In the previously published EXPLORER-HCM study, participants were randomised in a 1:1 ratio to receive either a starting dose of 5 mg of mavacamten or placebo once daily for 30 weeks [2]. Prof. Radar focused on the long-term safety results of patients (n=231) taking mavacamten for a median of 62 weeks [1]. Dose adjustments were made at weeks 4, 8, and 12 based on only 2 echocardiography measures: resting left ventricular outflow tract (LVOT) gradient and left ventricular ejection fraction (LVEF).

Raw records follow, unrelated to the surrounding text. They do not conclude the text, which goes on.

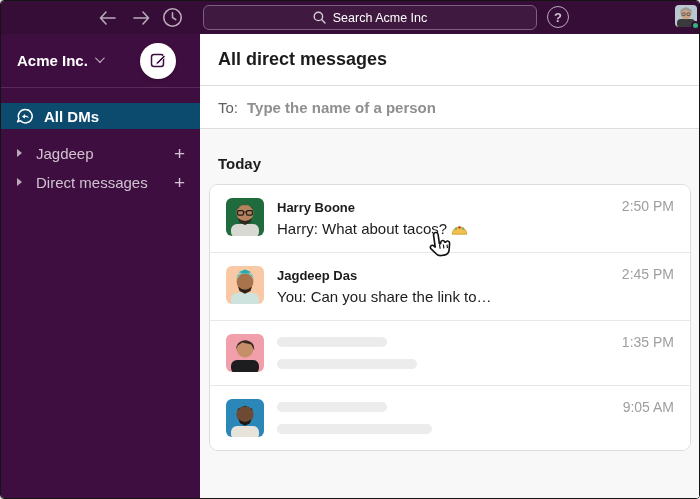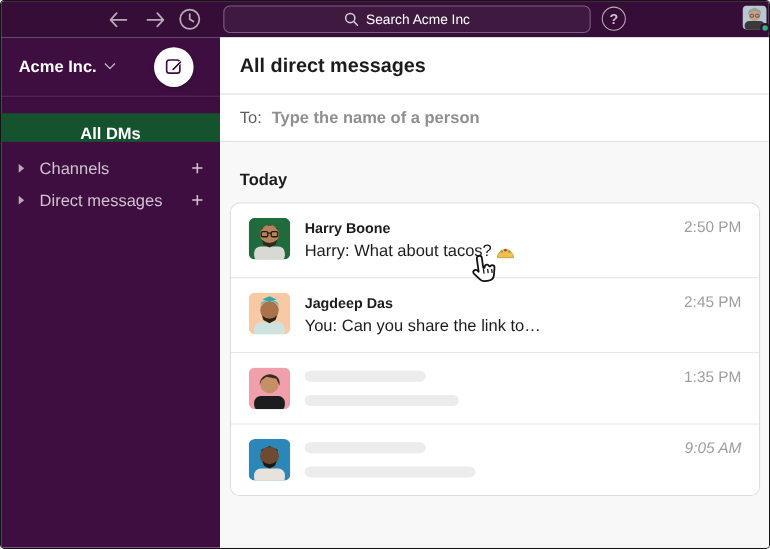--- a/index.html
+++ b/index.html
@@ -64,7 +64,7 @@
     height: 26px; display: flex; align-items: center; gap: 10px;
     padding: 0 15px; cursor: pointer; margin-bottom: 3px;
   }
-  .nav-row.selected { background: #14532d; color: #fff; font-weight: bold; margin-bottom: 11px; flex-direction: column; }
+  .nav-row.selected { background: #0c4a6e; color: #fff; font-weight: bold; margin-bottom: 11px; }
   .caret-right {
     width: 0; height: 0; border-left: 5px solid #b9a9b9;
     border-top: 4px solid transparent; border-bottom: 4px solid transparent;

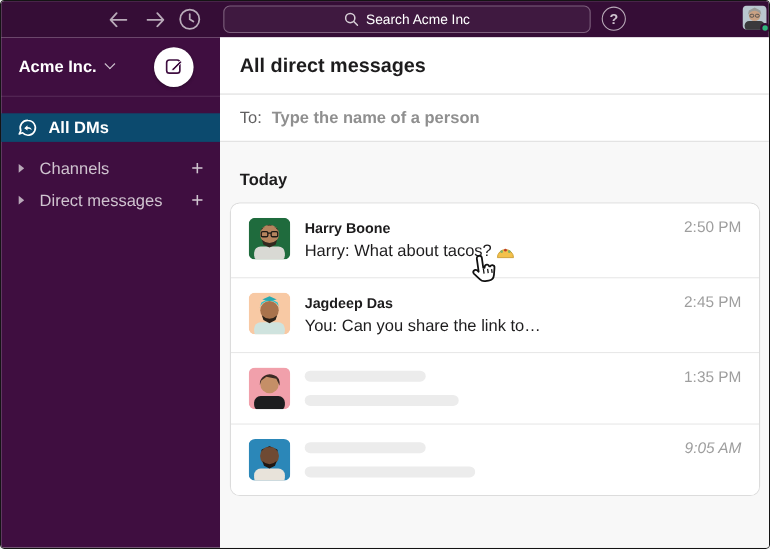--- a/index.html
+++ b/index.html
@@ -179,7 +179,7 @@
       </div>
       <div class="nav-row">
         <span class="caret-right"></span>
-        <span>Channels</span>
+        <span>Jagdeep</span>
         <span class="plus">+</span>
       </div>
       <div class="nav-row">

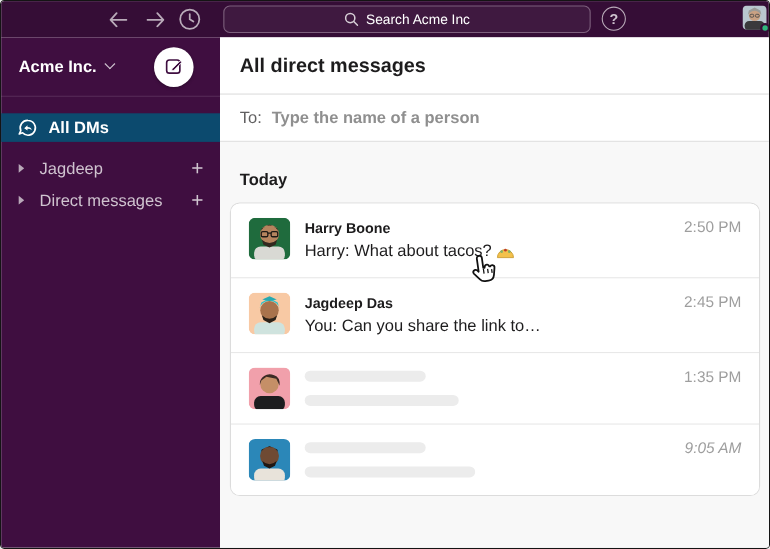--- a/index.html
+++ b/index.html
@@ -96,7 +96,7 @@
     min-height: 65px; cursor: pointer; background: #fff;
   }
   .conv-row + .conv-row { border-top: 1px solid #e8e8e8; }
-  .conv-row.short { min-height: 56px; font-style: italic; }
+  .conv-row.short { min-height: 56px; }
   .conv-avatar { width: 38px; height: 38px; border-radius: 6px; overflow: hidden; flex: 0 0 38px; }
   .conv-avatar svg { display: block; }
   .conv-texts { display: flex; flex-direction: column; justify-content: center; }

After 48 weeks of treatment, resting LVOT gradient decreased from baseline by an average of 35.6 mmHg, which held after 84 weeks at an average 32.8 mmHg reduction. Similarly, LVOT gradient measured using the Valsalva manoeuvre reported reductions from baseline averaging 45.3 mmHg after 48 weeks and 46.4 mmHg after 84 weeks.

Likewise, LVEF dropped 7.0% ± 8.3% at week 48. A similar level of reduction persisted throughout this extension period (up to 84 weeks). Clinical benefit was first evident at week 12 as measured by improvements in New York Heart Association (NYHA) Classification and was sustained over time; by week 48, 67.5% (139/206) of patients improved by ≥1 NYHA Class from baseline, of whom 60.2% (124/206) improved by 1 NYHA Class and 7.3% (15/206) improved by 2 NYHA Classes (see Figure).

Figure: Improvements in NYHA Class with mavacamten treatment were sustained over time [1]

Safety results indicated that most treatment-related adverse events were mild or moderate, and about 2% of patients had a serious drug-related adverse event. Ten patients (4.3%) permanently discontinued treatment due to treatment-emergent adverse events.





    1. Rader F, et al. Updated Cumulative Results Of Treatment With Mavacamten From The EXPLORER-LTE Cohort Of The MAVA-LTE Study In Patients With Obstructive Hypertrophic Cardiomyopathy. Abstract 406–016, ACC 2022, 2–4 April, Washington DC, USA.

    2. Olivotto I, et al. Lancet. 2020;396(10253):759–769.